Sie liebte es, auf den Wiesen zu liegen und das Farbspiel zu betrachten, dass die Sonne auf die Welt zauberte.



Während Leon und Tess im Gras saßen und den Himmel bestaunten, hielt einer der Himmelsmaler seufzend seine Farbpalette in der Hand. Bald würde die Nacht hereinbrechen und sein Kunstwerk hinter dem Sternenzeltvorhang verbergen. Dann stand ihm die schwere Wahl des morgigen Wetters bevor. Leider arbeitete er zur Zeit nicht in einem Schönwettergebiet, wie etwa der Sahara oder einem anderen Ort, an dem fast immer die Sonne schien. Zu seinem Job gehörte es auch, hin und wieder in Gebiete zu wechseln, die abwechslungsreiches Wetter boten. Genau da lag das Problem.

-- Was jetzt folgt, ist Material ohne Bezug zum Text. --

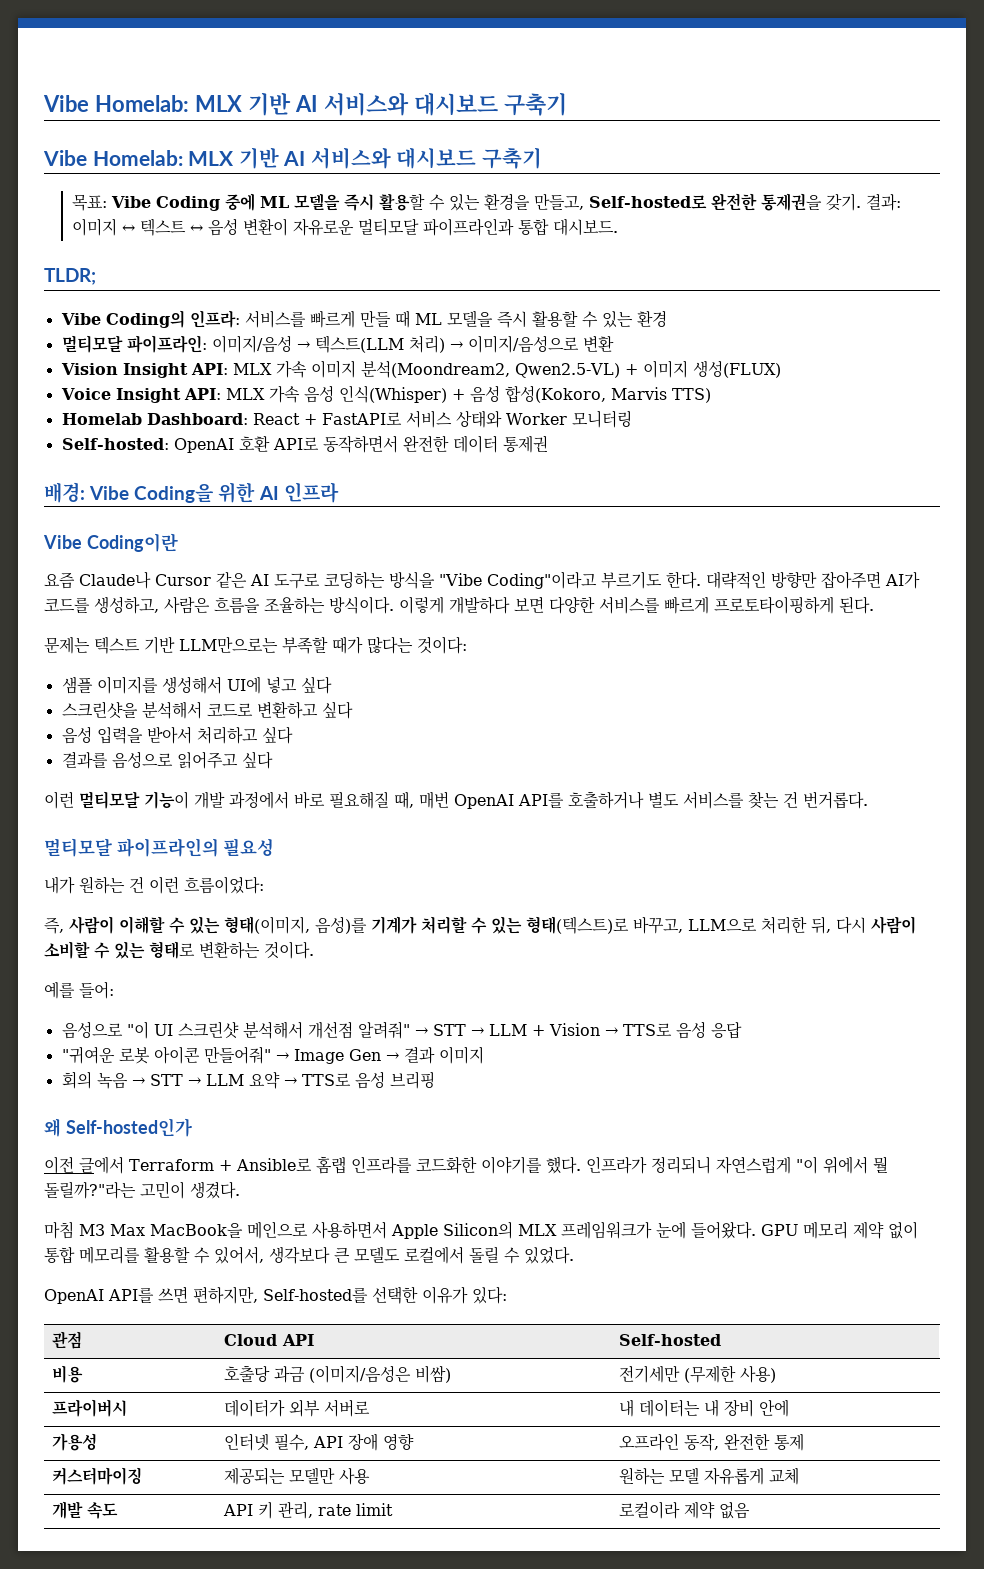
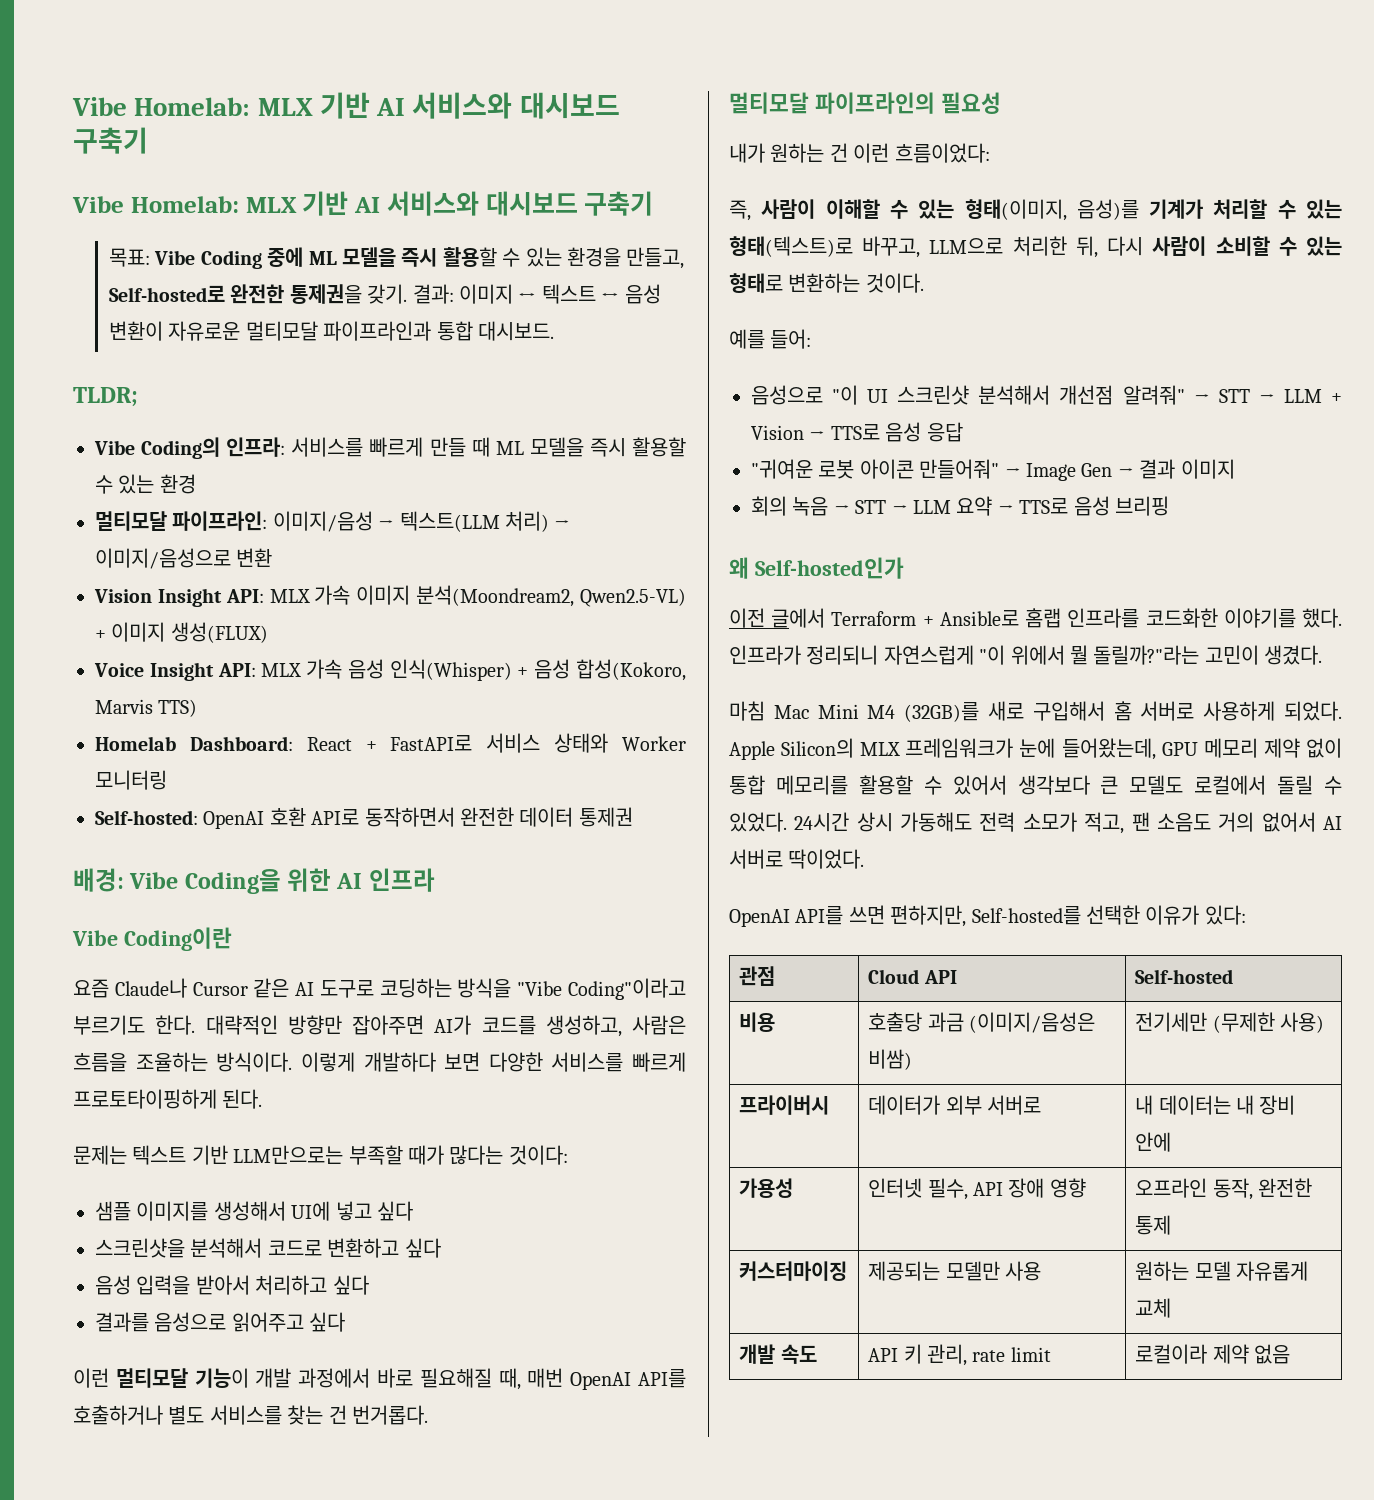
- 마침 M3 Max MacBook을 메인으로 사용하면서 Apple Silicon의 MLX 프레임워크가 눈에 들어왔다. GPU 메모리 제약 없이 통합 메모리를 활용할 수 있어서, 생각보다 큰 모델도 로컬에서 돌릴 수 있었다.
+ 마침 Mac Mini M4 (32GB)를 새로 구입해서 홈 서버로 사용하게 되었다. Apple Silicon의 MLX 프레임워크가 눈에 들어왔는데, GPU 메모리 제약 없이 통합 메모리를 활용할 수 있어서 생각보다 큰 모델도 로컬에서 돌릴 수 있었다. 24시간 상시 가동해도 전력 소모가 적고, 팬 소음도 거의 없어서 AI 서버로 딱이었다.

Der Himmelsmaler liebte die strahlenden Farben des Sommers und die zarten Töne des Frühlings. Wenn er zu diesen Jahreszeiten erst einmal die bunten Farbtöpfe aus den flauschigen Wattewolken gezogen und die Pigmente aus gebrochenem Licht miteinander vermischt hatte, wie es kein anderer zu tun vermochte, flitzte sein Pinsel in atemberaubender Geschwindigkeit über die Himmelsleinwand und schuf dabei die schönsten morgenddämmerungsleuchtenden und abendrotschimmernden Wolkenformationen die es gab. Auch mit schneeweißen Zuckerwattewolken konnte er dienen. Die Wahl ein besonders intensives Blau für einen Sommertag zu wählen, der sein in der Nacht entstandenes Sonnenaufgangsbild ablöste, fiel ihm stets leicht. Leuchtendes Rosa , ein sanftes Rot oder strahlende Orangetöne für die Abenddämmerung auszusuchen, lag ihm ebenfalls im Blut. Das Lächeln auf seinem Gesicht, verriet, wie viel Freude ihm die Arbeit an solchen Tagen machte.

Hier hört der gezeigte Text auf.